For years, the AKP’s construction drive enjoyed favorable economic conditions, both locally and globally, marked by abundant inflows of foreign capital and a cheap dollar. The impressive projects, the new jobs created for both skilled and unskilled labor and the consumer’s easy access to loans translated into popular support for the AKP and helped it win consecutive elections. Additionally, the AKP was able to achieve — to some extent — its goal of creating its own bourgeoisie, which is today a community rooted in construction. The building sector was rather convenient in this regard, for it relies heavily on government decision-making, both on the local and central level. Holding a firm grip on procedures such as zoning permits, building licenses, land allocation and the selection of companies in public tenders, the AKP consciously used construction as leverage to achieve its goals.
It should be noted that the construction drive rested on some objective necessities. In the 2000s, a significant housing and infrastructure deficit had emerged in urban areas after millions of migrants flocked in from rural areas. The bulk of the urban housing stock was old and substandard, and thus, the need for new construction was very real.

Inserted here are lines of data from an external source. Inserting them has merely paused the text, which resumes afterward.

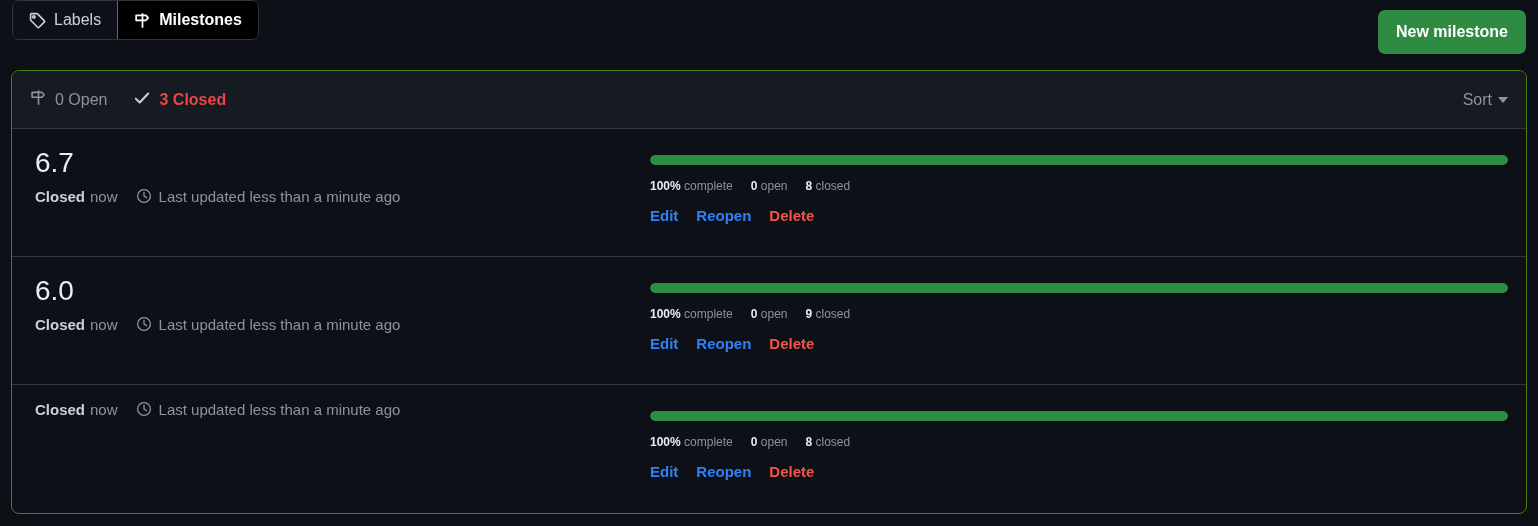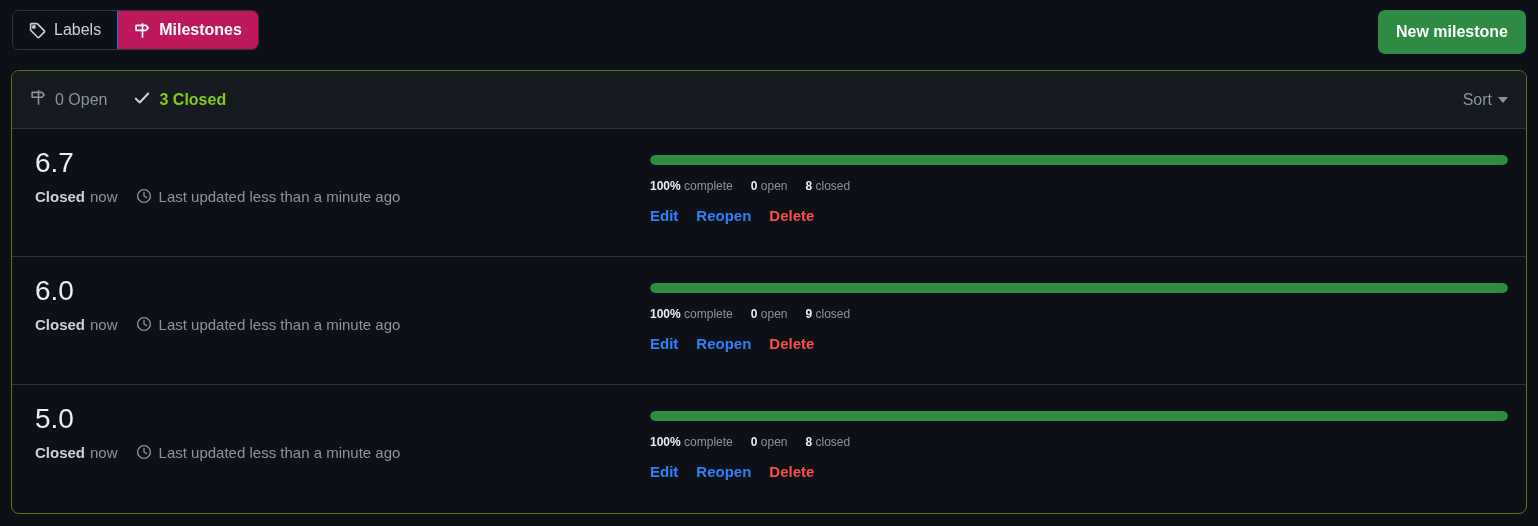--- a/index.html
+++ b/index.html
@@ -16,21 +16,20 @@
     color: #c9d1d9;
     -webkit-font-smoothing: antialiased;
   }
 
   
   .topbar {
     position: relative;
     height: 60px;
     padding: 0 12px;
     display: flex;
-    align-items: center;
   }
 
   .segmented {
     display: flex;
     align-items: stretch;
     border: 1px solid #30363d;
     border-radius: 7px;
     overflow: hidden;
     height: 40px;
   }
@@ -44,21 +43,21 @@
     line-height: 1;
     background: #0d1117;
     color: #c9d1d9;
     border: none;
     cursor: pointer;
     font-family: "Liberation Sans", sans-serif;
     white-space: nowrap;
   }
   .seg-btn + .seg-btn { border-left: 1px solid #30363d; }
   .seg-btn.active {
-    background: #be185d;
+    background: #000000;
     color: #ffffff;
     font-weight: bold;
     border-left-color: #2f6fe4;
   }
   .seg-btn .ico { display: flex; align-items: center; }
 
   .new-milestone {
     position: absolute;
     right: 12px;
     top: 10px;
@@ -95,21 +94,21 @@
   .state-link {
     display: flex;
     align-items: center;
     gap: 8px;
     font-size: 16px;
     color: #8b949e;
     margin-right: 26px;
     cursor: pointer;
     white-space: nowrap;
   }
-  .state-link.selected { color: #84cc16; font-weight: bold; }
+  .state-link.selected { color: #ef4444; font-weight: bold; }
 
   .sort {
     margin-left: auto;
     display: flex;
     align-items: center;
     gap: 6px;
     font-size: 16px;
     color: #8b949e;
     cursor: pointer;
     justify-content: center;
@@ -313,21 +312,20 @@
       <div class="actions">
         <a>Edit</a>
         <a>Reopen</a>
         <a class="danger">Delete</a>
       </div>
     </div>
   </div>
 
   <div class="row">
     <div class="row-left">
-      <div class="m-title">5.0</div>
       <div class="m-meta">
         <span class="state">Closed</span>
         <span class="when">now</span>
         <span class="clock">
           <svg width="16" height="16" viewBox="0 0 16 16" fill="none" stroke="#8b949e" stroke-width="1.3">
             <circle cx="8" cy="8" r="6.4"></circle>
               <path d="M8 4.3V8l2.6 1.6" stroke-linecap="round"></path>
           </svg>
         </span>
         <span>Last updated less than a minute ago</span>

Yet while directing Turkey’s limited resources to the construction sector, the AKP overlooked the industry and its ability to earn foreign exchange through exports, committing its biggest blunder. It was in fact a conscious choice, motivated by political goals. And for some time, it did produce the intended results — but not without a price. The ultimate cost for Turkey today is a foreign exchange bottleneck and a hefty debt burden. The AKP is struggling to find a way out, but what has emerged so far is only a portion of the actual cost.